### GIVEN ENTRIES
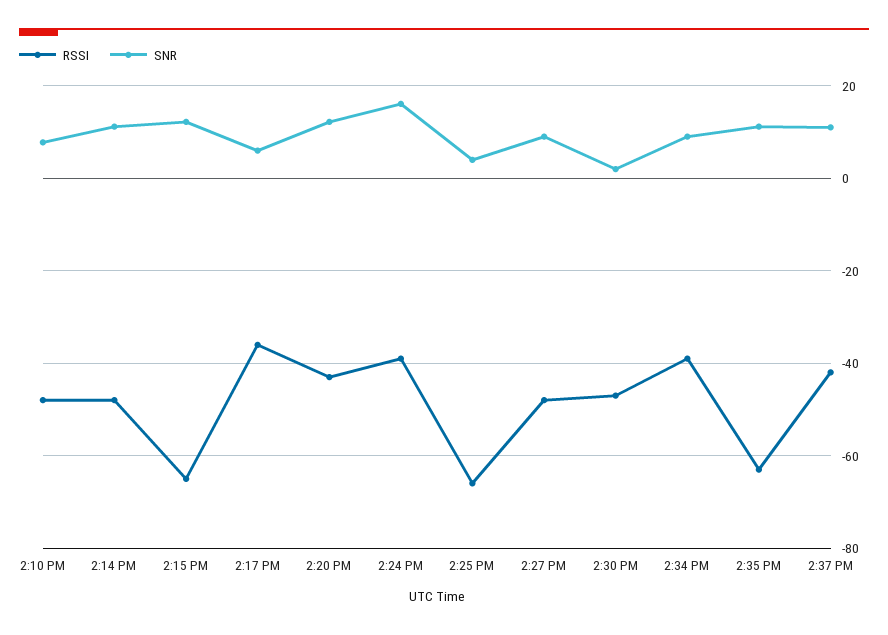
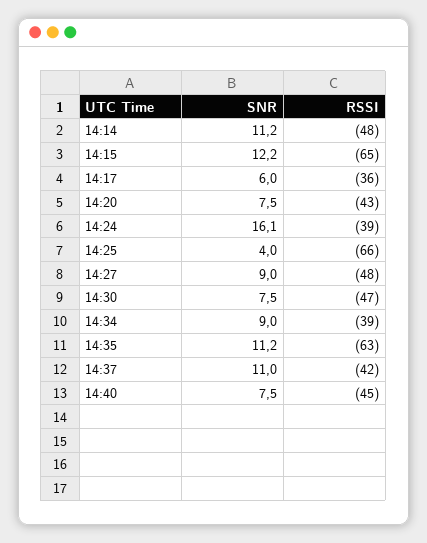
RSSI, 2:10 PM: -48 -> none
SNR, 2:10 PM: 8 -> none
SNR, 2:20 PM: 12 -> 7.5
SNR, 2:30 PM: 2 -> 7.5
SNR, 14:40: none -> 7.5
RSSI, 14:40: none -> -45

### AIM OF THE EXERCISE
The answer must be every line of the listing that holds the word "none".

### FINISHED TASK
RSSI, 2:10 PM: -48 -> none
SNR, 2:10 PM: 8 -> none
SNR, 14:40: none -> 7.5
RSSI, 14:40: none -> -45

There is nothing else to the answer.